8. The Dreyfus Research Growth Fund (DREQX) has traditionally taken a slow-and-steady approach, but it pulled away in 2010, returning 23 percent. It invests in stocks selected by a team of core research analysts. Its analyst show nowadays a preference for technology companies like Apple that has been a major contributor to the fund's outstanding performance. The fund has returned 13.63 % over the past year, 3.83 % over the past three years, and 2.64 % over the past decade.

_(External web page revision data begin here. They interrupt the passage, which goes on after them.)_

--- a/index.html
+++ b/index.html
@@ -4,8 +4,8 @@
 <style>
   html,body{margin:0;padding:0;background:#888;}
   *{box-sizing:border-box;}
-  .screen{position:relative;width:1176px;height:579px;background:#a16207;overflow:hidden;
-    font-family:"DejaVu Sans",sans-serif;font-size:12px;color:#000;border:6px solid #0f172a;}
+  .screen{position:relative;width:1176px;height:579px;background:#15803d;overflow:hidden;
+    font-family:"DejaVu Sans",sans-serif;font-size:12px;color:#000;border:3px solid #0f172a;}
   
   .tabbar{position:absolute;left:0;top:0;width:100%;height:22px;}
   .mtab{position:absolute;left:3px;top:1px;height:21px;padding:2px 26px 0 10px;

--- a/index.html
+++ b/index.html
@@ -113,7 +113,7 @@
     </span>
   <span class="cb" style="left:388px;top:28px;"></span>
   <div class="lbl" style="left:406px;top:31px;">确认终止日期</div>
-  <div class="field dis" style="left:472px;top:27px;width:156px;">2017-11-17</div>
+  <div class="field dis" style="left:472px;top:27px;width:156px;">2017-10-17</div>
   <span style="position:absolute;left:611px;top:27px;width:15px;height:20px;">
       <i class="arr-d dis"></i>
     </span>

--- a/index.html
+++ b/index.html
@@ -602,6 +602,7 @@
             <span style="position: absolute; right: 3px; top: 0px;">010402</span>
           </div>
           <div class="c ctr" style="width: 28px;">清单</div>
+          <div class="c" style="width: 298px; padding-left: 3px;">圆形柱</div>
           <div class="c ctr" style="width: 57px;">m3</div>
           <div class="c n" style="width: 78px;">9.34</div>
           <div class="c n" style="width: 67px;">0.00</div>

9. The Buffalo Growth Fund (BUFGX) invests in the largest U.S. companies, while focusing on U.S. companies with growing foreign profits. Its portfolio consists of companies that earn at least 40 % of their revenue abroad. It has overweight positions in information hardware companies, like MKS Instruments and Qualcomm, and industrial materials companies, such as 3M and Fluor, the products of which are demanded worldwide. The fund has returned 10.08 % over the past year, 2.87 % over the past three years, and 2.95 % over the past decade.

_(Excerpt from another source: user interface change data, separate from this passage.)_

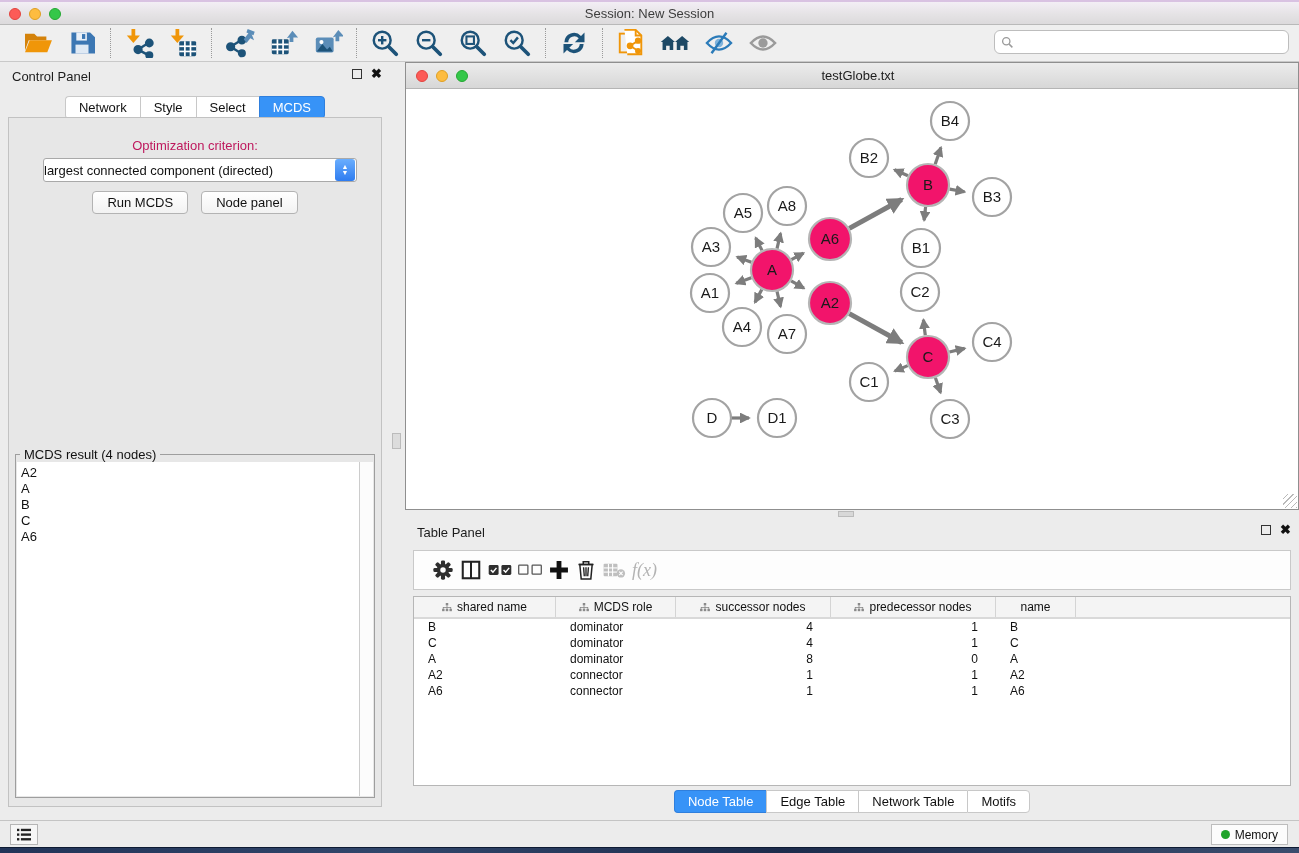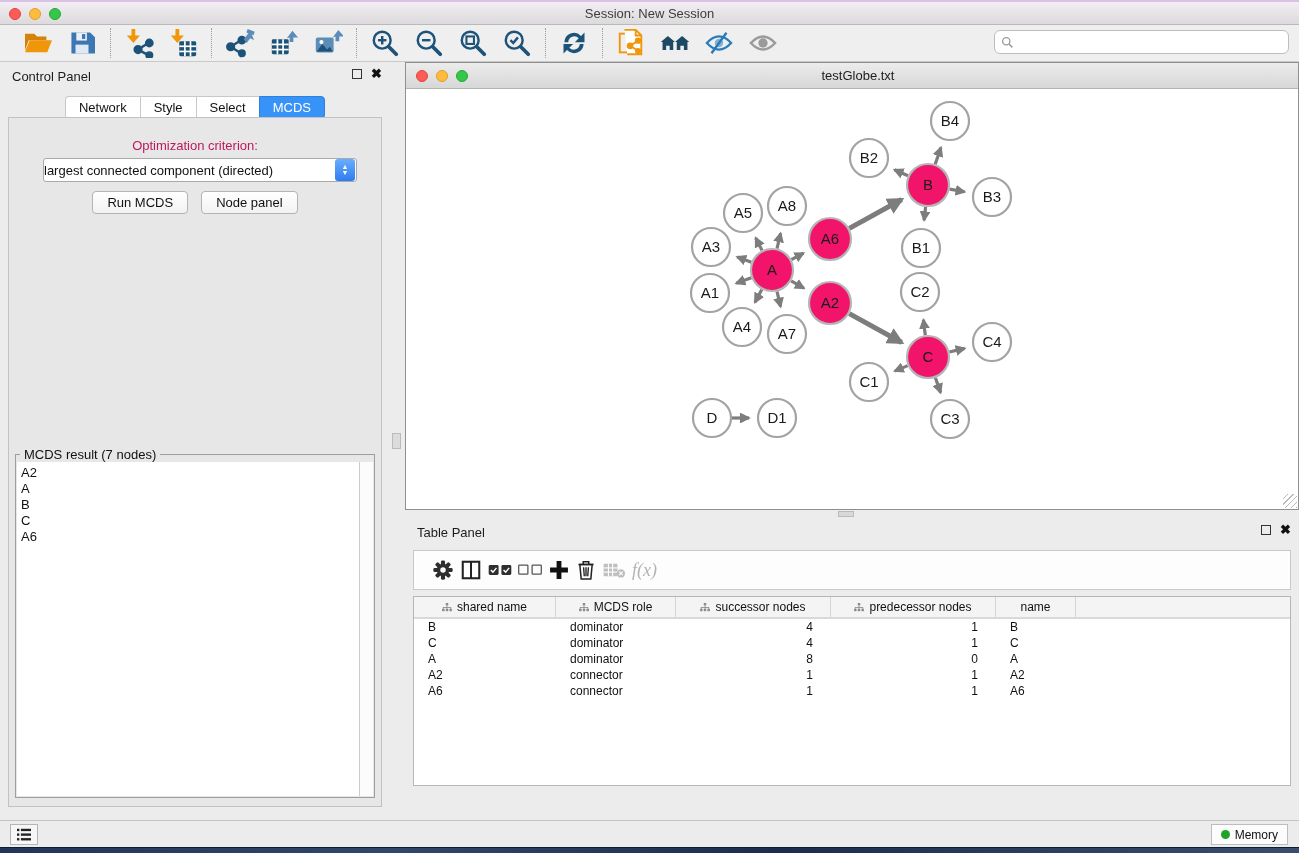--- a/index.html
+++ b/index.html
@@ -320,7 +320,7 @@
         <button class="btn">Node panel</button>
       </div>
       <div id="mcds-fieldset">
-        <div id="mcds-legend">MCDS result (7 nodes)</div>
+        <div id="mcds-legend">MCDS result (4 nodes)</div>
         <div id="mcds-list">
             <div>A2</div>
             <div>A</div>

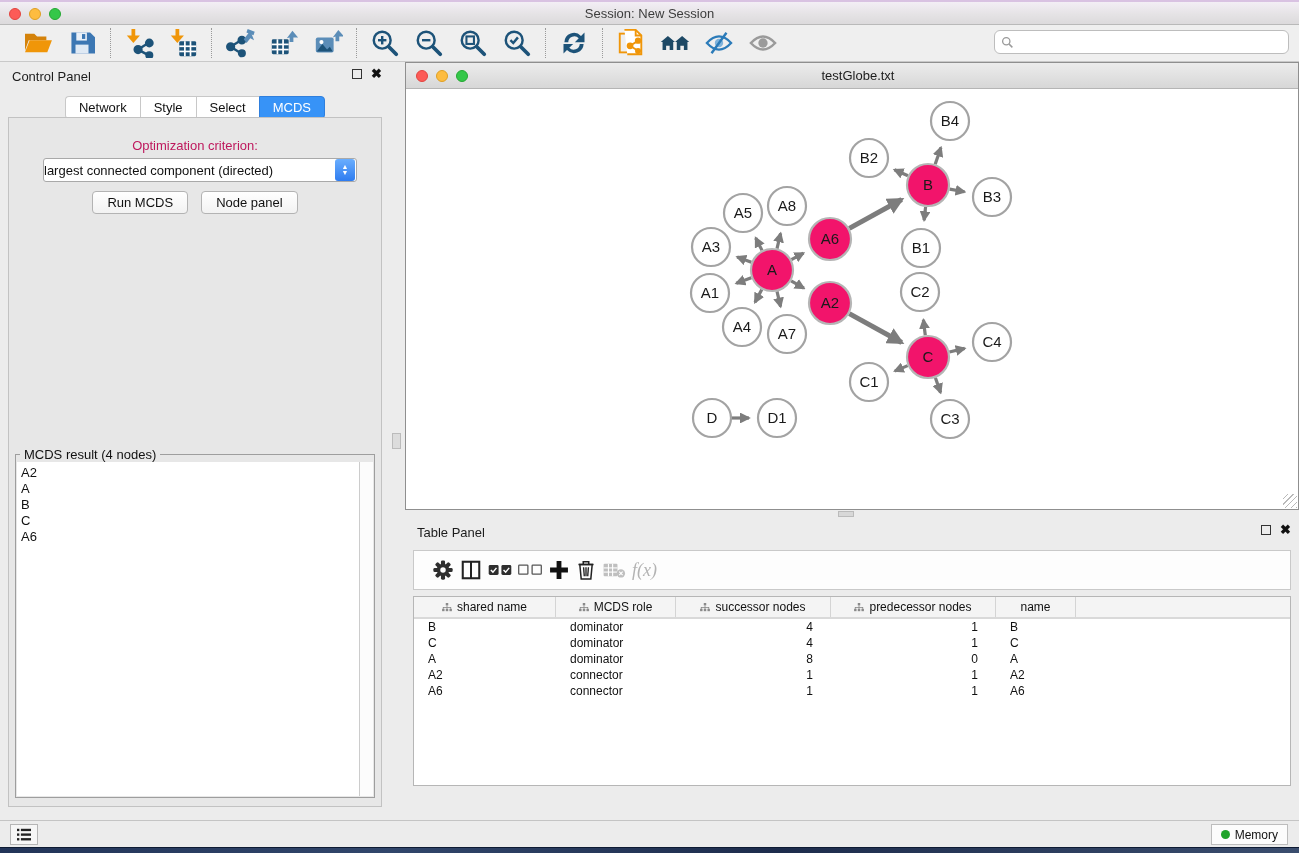--- a/index.html
+++ b/index.html
@@ -636,6 +636,12 @@
           </div>
         </div>
     </div>
+    <div id="tp-tabs">
+        <div class="tp-tab selected">Node Table</div>
+        <div class="tp-tab">Edge Table</div>
+        <div class="tp-tab">Network Table</div>
+        <div class="tp-tab">Motifs</div>
+      </div>
   </div>
 
   <div id="statusbar">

10. The Templeton Global Bond Fund (TPINX) owns government bonds with attractive valuations from countries throughout the world. It invests in Asia and other emerging markets, and developed markets with low debt-to-GDP ratios like Australia. It is underweight traditional sectors like the euro-zone and Japan. The fund has returned 9.30 % over the past year, 12.85 % over the past three years, and 12.26 % over the past decade.

Source of performance data:, 08.08.2011. Returns are annualized.
Current performance of the stock funds reflects a selling panic on the stock exchange on August 05, 2011 caused by fears of a slowing recovery.